Dataset records —
· · ·
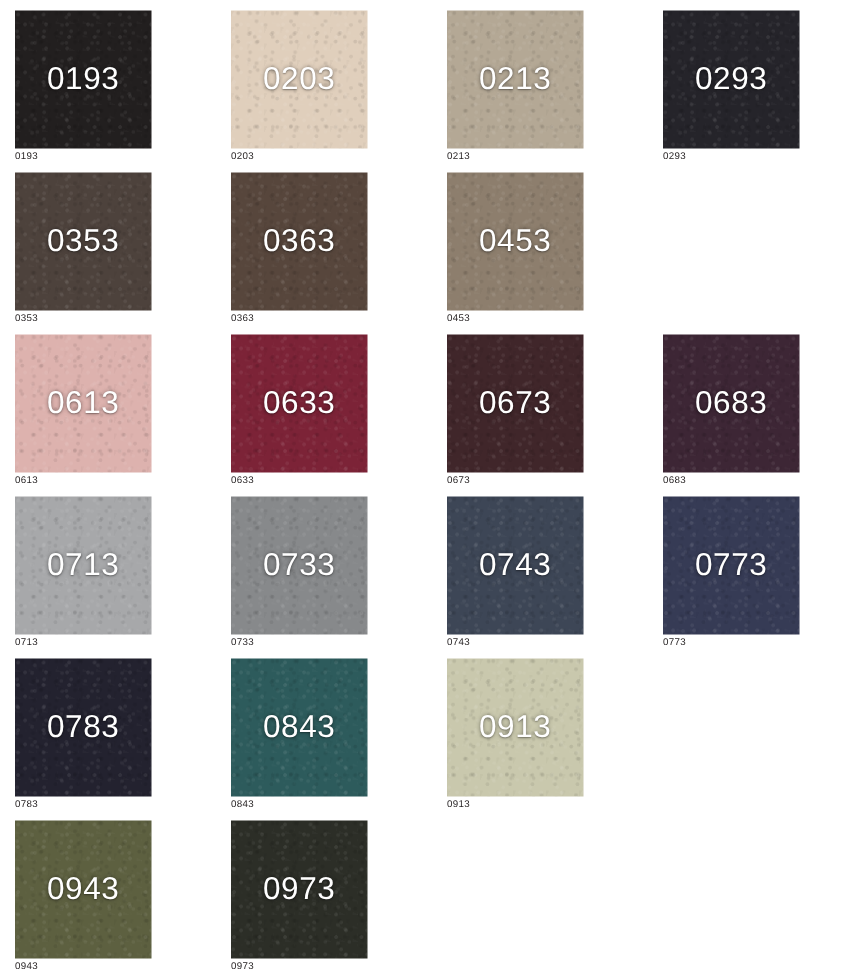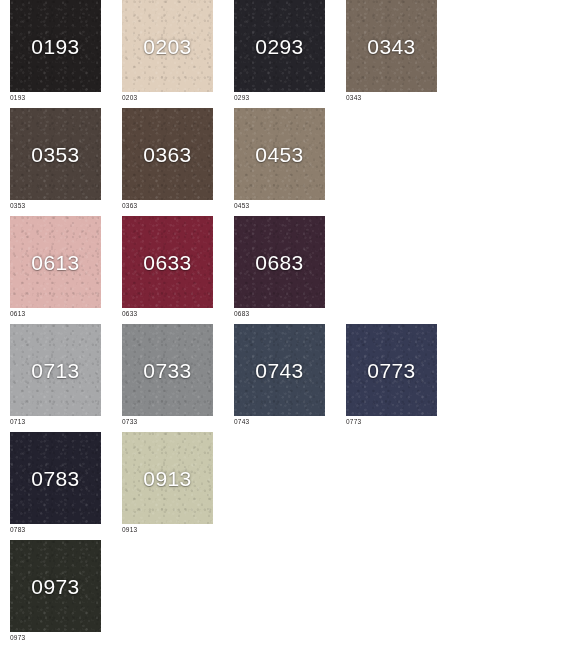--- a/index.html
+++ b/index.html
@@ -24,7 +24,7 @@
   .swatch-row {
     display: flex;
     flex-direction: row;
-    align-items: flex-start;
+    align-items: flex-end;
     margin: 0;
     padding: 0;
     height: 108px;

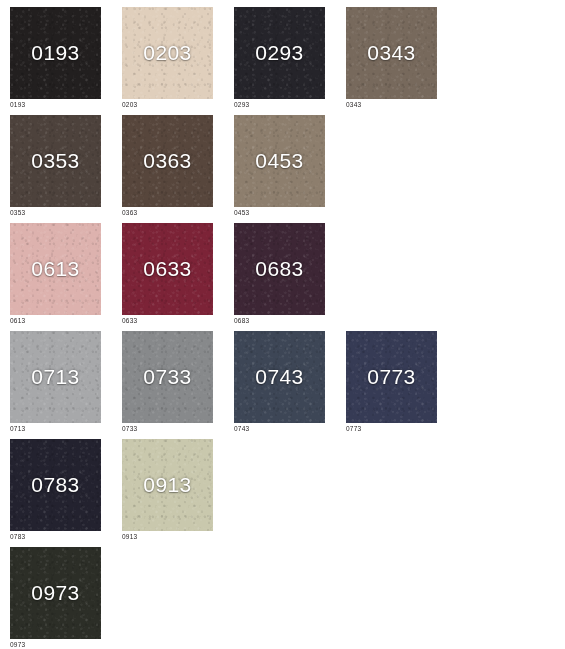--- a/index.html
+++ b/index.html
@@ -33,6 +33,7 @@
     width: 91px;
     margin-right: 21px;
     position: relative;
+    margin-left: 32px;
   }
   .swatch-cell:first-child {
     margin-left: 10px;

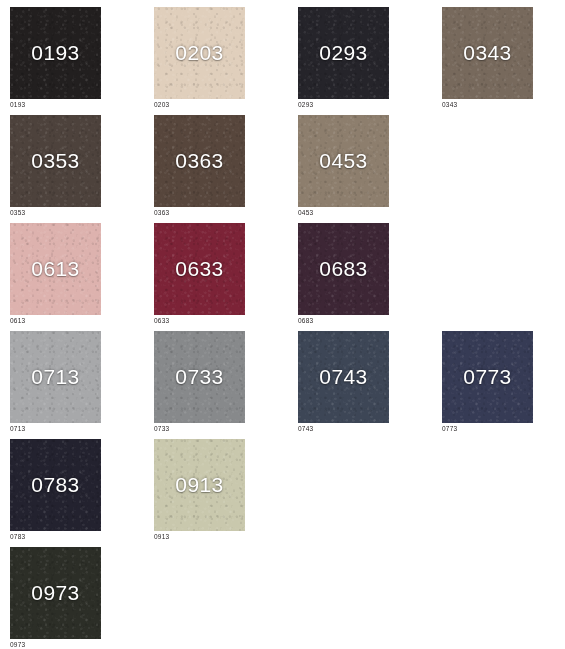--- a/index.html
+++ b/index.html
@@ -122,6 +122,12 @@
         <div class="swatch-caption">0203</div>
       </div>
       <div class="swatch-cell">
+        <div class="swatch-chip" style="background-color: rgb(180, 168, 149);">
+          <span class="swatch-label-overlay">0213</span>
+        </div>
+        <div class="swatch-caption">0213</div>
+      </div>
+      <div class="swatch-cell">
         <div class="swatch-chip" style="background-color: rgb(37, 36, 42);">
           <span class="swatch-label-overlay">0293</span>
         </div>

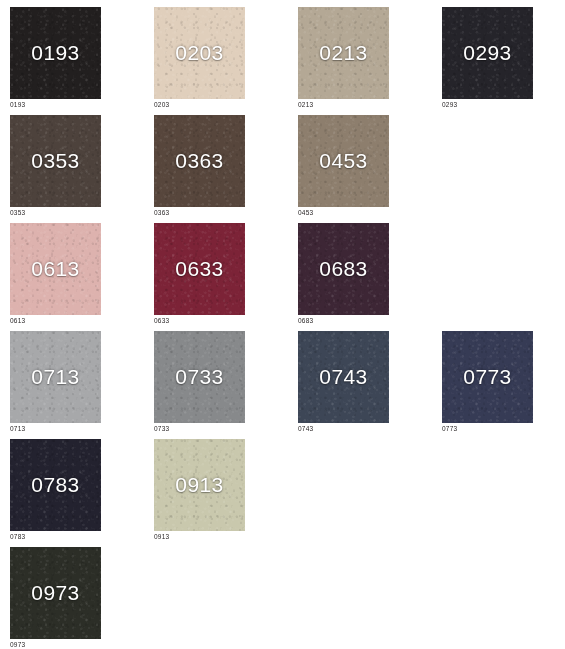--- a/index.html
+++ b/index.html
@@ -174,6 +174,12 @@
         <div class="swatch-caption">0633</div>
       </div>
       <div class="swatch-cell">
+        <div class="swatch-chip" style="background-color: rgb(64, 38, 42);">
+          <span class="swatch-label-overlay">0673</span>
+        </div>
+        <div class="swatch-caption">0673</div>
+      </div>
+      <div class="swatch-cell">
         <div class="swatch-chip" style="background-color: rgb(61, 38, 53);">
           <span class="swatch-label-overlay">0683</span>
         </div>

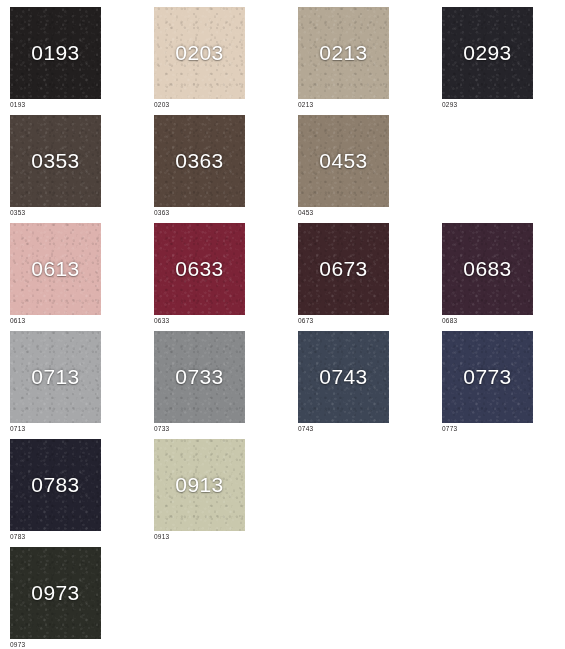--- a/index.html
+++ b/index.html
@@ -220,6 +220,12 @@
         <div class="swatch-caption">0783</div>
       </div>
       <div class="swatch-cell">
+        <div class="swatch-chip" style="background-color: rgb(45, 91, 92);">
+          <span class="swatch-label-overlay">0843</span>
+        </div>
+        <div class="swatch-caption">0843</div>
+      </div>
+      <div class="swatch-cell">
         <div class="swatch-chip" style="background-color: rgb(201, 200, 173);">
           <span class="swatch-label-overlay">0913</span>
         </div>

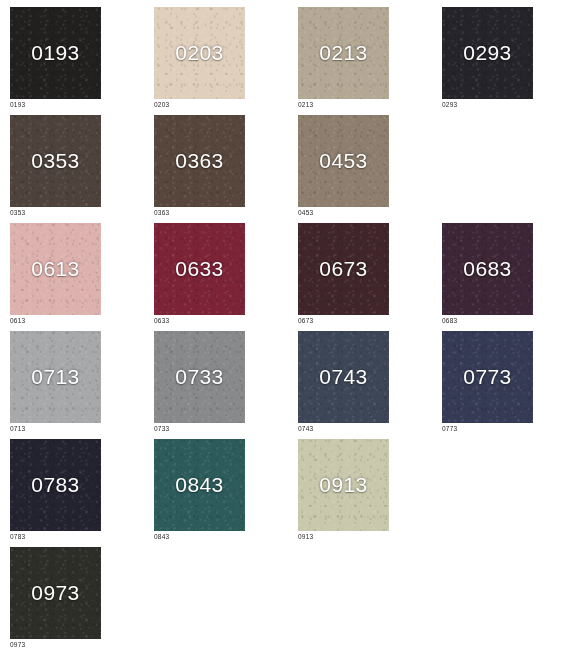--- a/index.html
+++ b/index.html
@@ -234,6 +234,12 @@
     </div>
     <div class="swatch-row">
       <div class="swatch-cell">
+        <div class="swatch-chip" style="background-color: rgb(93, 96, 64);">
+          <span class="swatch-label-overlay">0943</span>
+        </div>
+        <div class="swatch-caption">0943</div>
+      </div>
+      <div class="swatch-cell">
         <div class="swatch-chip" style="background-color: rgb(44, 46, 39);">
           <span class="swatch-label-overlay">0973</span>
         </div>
· · ·
What needs to be done —
List each line of the records that holds the string "margin".

Exercise solution —
     margin: 0;
     margin-right: 21px;
+    margin-left: 32px;
     margin-left: 10px;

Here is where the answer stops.